É um subgênero de arte de pôster que o falecido Drew Struzan (que faleceu em 2025) posteriormente dominaria. Seus designs lendários pintados à mão para filmes como “Indiana Jones e a Última Cruzada”, as edições especiais de “Star Wars”, as prequelas de “Star Wars”, “Blade Runner” e (sim, realmente) “O filme dos Muppets” estabeleceram um marcador para cada desenhista que o seguiu. “Quero que o pôster pareça uma aventura”, disse Struzan SlashFilm em 2021.
Em 1979, o famoso design de “Alien” “No espaço, ninguém pode ouvir você gritar” ajudou a popularizar a folha conceitual, já que um único ovo extraterrestre sugeria os horrores que Ridley Scott tinha guardado.
Muitos dos pôsteres mais memoráveis dos anos 80, 90 e 2000 optaram por uma única imagem abstrata, seja a silhueta de ET e Elliott contra a Lua, uma espaçonave alienígena pairando sobre Nova York para o “Dia da Independência” ou os logotipos minimalistas e adequados para o Happy Meal de “Ghostbusters” e “Jurassic Park”.
O famoso pôster de Struzan para “A coisa“(aquele com um cara sem rosto em uma parka) nasceu por necessidade, o artista recebeu poucas informações além do fato de que era um remake solto de” The Thing from Another World “, de 1951. “(Eu tive que) encontrar uma maneira de transformar nada em algo”, disse Struzan mais tarde sobre um design que ele teria criado em uma única noite. É justo dizer que ele conseguiu.
Uma coisa que todos esses designs têm em comum é que – além de serem ótimos anúncios para seus respectivos filmes – são verdadeiras obras de arte. É uma tradição que criadores modernos como o brilhante Matt Ferguson (e exceções notáveis como “Alien Romulus” e “Arrival”) estão fazendo o possível para se manterem vivos – embora seja menos provável que o lobby de um multiplex contemporâneo seja confundido com uma galeria de arte do que poderia ter sido antes.

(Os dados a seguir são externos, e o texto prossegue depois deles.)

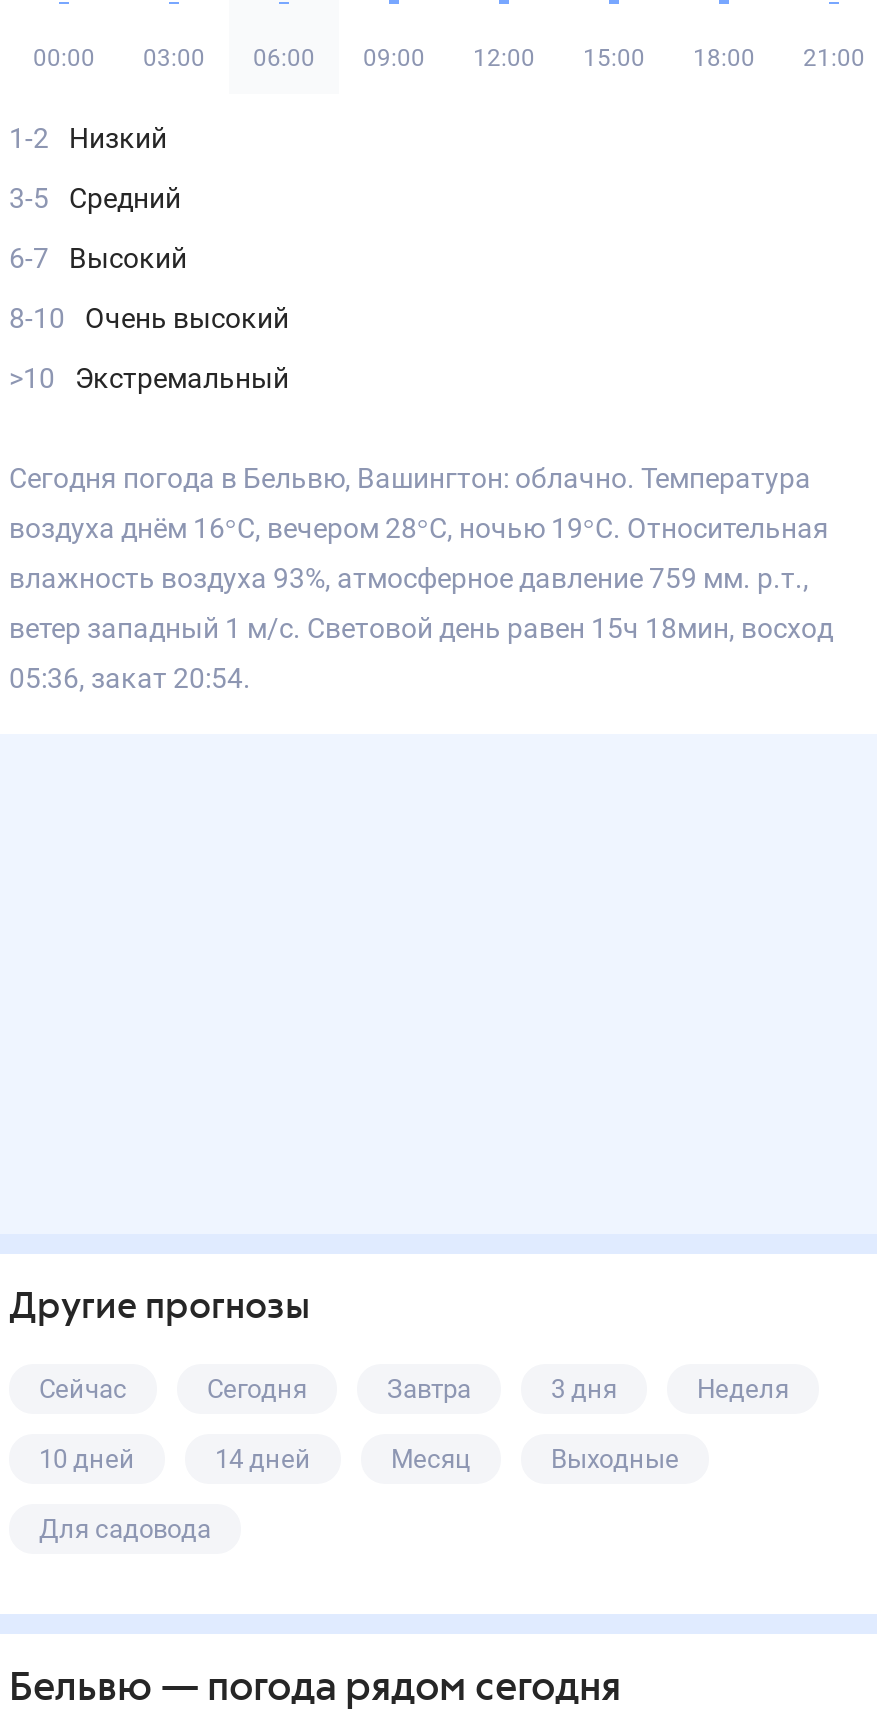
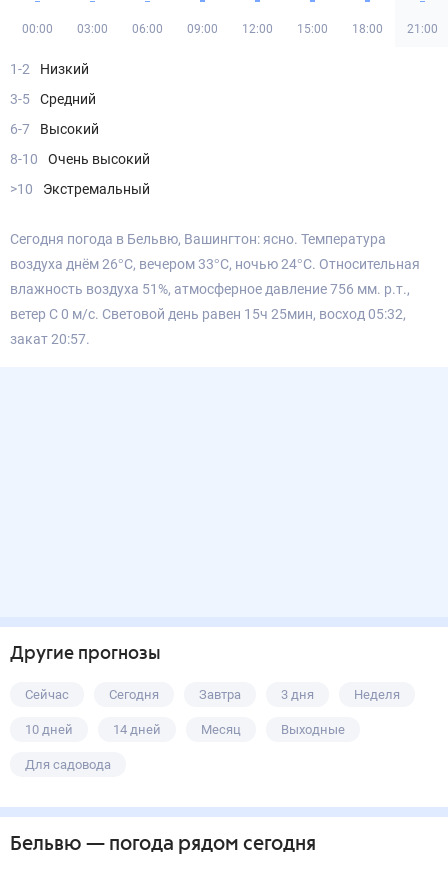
- Сегодня погода в Бельвю, Вашингтон: облачно. Температура
+ Сегодня погода в Бельвю, Вашингтон: ясно. Температура

- воздуха днём 16°С, вечером 28°С, ночью 19°С. Относительная
+ воздуха днём 26°С, вечером 33°С, ночью 24°С. Относительная

- влажность воздуха 93%, атмосферное давление 759 мм. р.т.,
+ влажность воздуха 51%, атмосферное давление 756 мм. р.т.,

- ветер западный 1 м/с. Световой день равен 15ч 18мин, восход
+ ветер C 0 м/с. Световой день равен 15ч 25мин, восход 05:32,

- 05:36, закат 20:54.
+ закат 20:57.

Mesmo com a ressalva de que tendemos a lembrar das coisas boas e esquecer as insucessos, os pôsteres de filmes modernos raramente são tão bons quanto costumavam ser. Com montagens muitas vezes baseadas na importância contratual das respectivas estrelas, muitas parecem ter sido criadas por um comitê e não por um único artista visionário – o design que a maioria dos executivos, agentes e advogados menos detestam, em vez daquele que alguns amaram.
Pode haver alguma outra explicação para as folhas de “Transformers” que parecem ter passado por um filtro de lama, ou um design de “Vingadores: Era de Ultron” tão lotado que parece a resposta da Marvel para “Onde está Wally?”.
Talvez Hollywood não se importe mais. Talvez sua pesquisa de mercado lhes diga que as montagens de identikit obtêm os melhores resultados nas bilheterias, ou que os one-sheets tradicionais são insignificantes perto das mídias sociais e dos trailers quando se trata de colocar vagabundos nos assentos do teatro.
Mas se a medida de um bom pôster de filme é algo que você gostaria de colocar em uma moldura e pendurar na parede, a geração atual está (em grande parte) em falta.
Então, quer “Supergirl” voe ou não, vamos celebrar a arte do pôster elegante e memorável do filme como uma ruptura maravilhosa com o status quo.